• _WHAT YOU SHOULD DO_
Copy each record below exactly, please, and leave its pictures out.

(Entries taken from a collection)

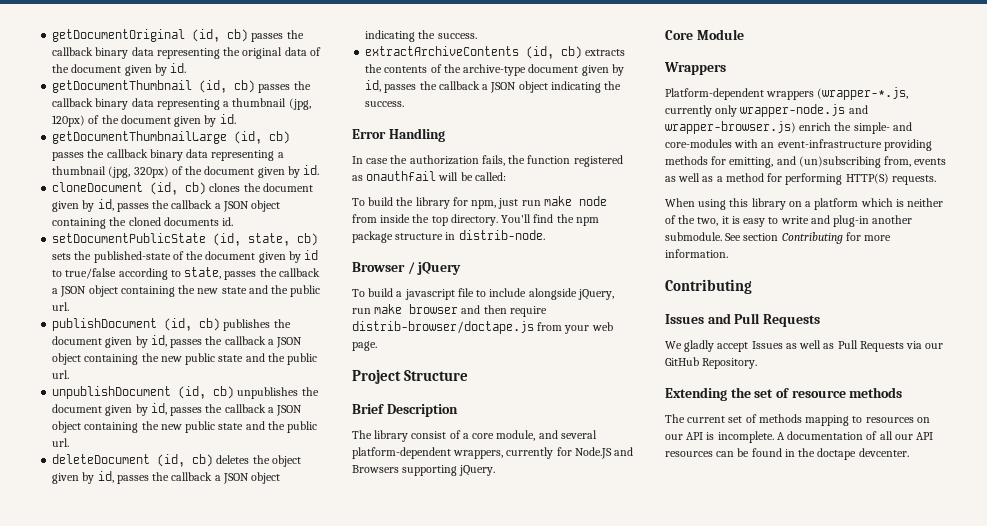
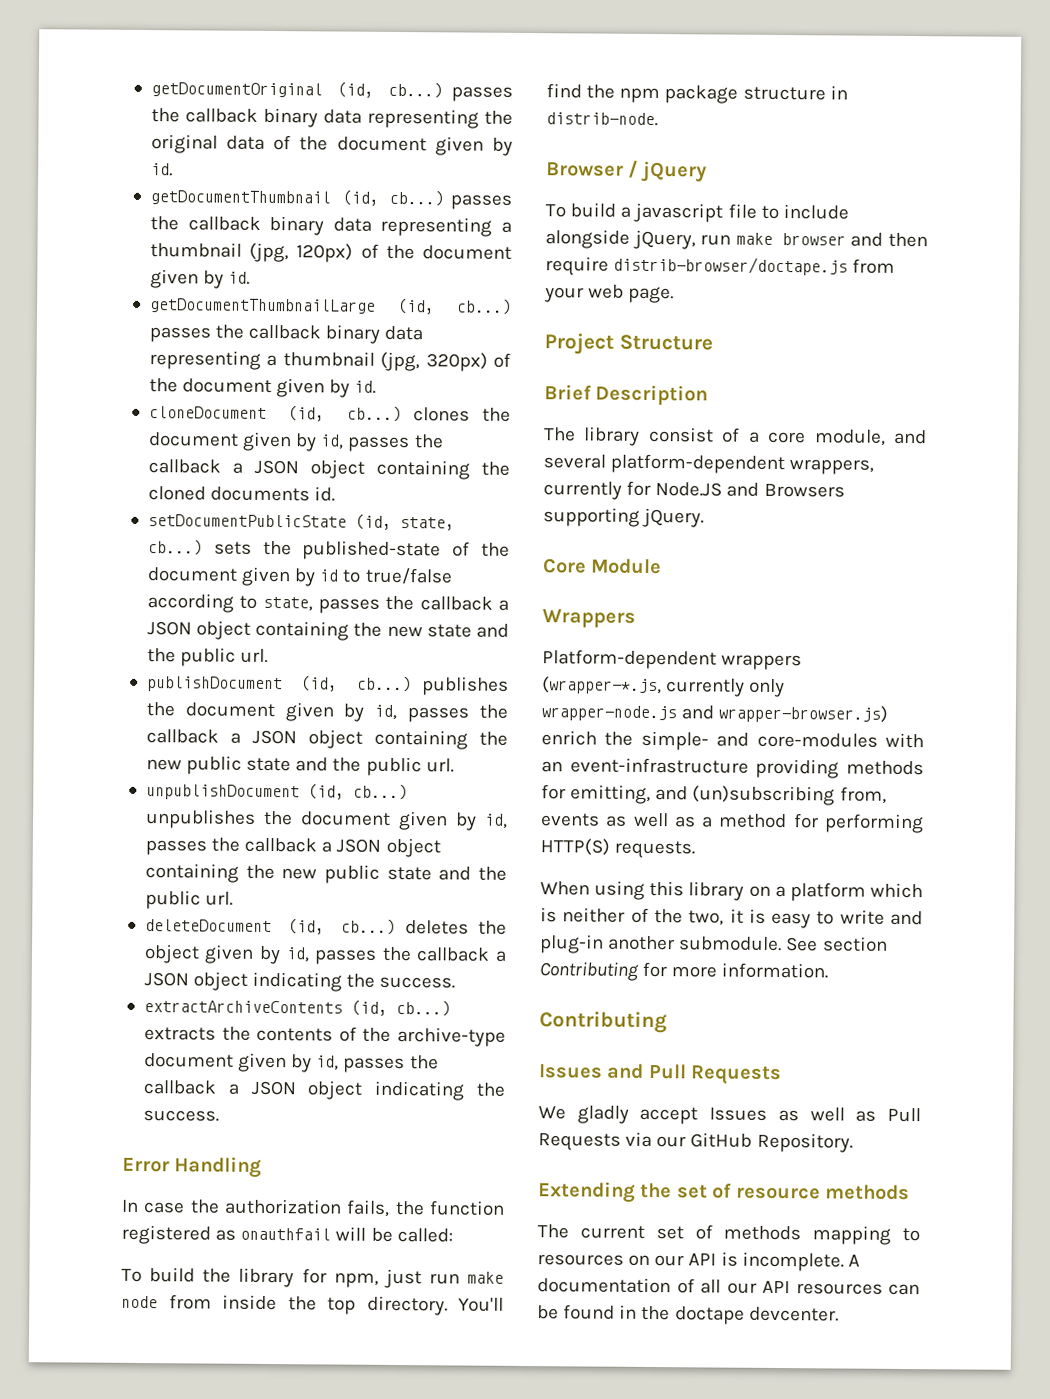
[227,29,249,42] cb) -> [388,81,444,99] cb...)
[234,80,256,93] cb) -> [389,189,445,207] cb...)
[269,131,291,144] cb) -> [457,298,513,315] cb...)
[185,182,207,195] cb) -> [346,405,402,423] cb...)
[297,233,319,246] cb) -> [147,539,203,556] cb...)
[199,318,221,331] cb) -> [356,675,412,693] cb...)
[213,386,235,399] cb) -> [352,783,408,801] cb...)
[192,454,214,467] cb) -> [341,918,397,935] cb...)
[561,46,583,59] cb) -> [395,999,451,1017] cb...)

• _EXPECTED OUTPUT_
[227,29,249,42] cb) -> [388,81,444,99] cb...)
[234,80,256,93] cb) -> [389,189,445,207] cb...)
[269,131,291,144] cb) -> [457,298,513,315] cb...)
[185,182,207,195] cb) -> [346,405,402,423] cb...)
[297,233,319,246] cb) -> [147,539,203,556] cb...)
[199,318,221,331] cb) -> [356,675,412,693] cb...)
[213,386,235,399] cb) -> [352,783,408,801] cb...)
[192,454,214,467] cb) -> [341,918,397,935] cb...)
[561,46,583,59] cb) -> [395,999,451,1017] cb...)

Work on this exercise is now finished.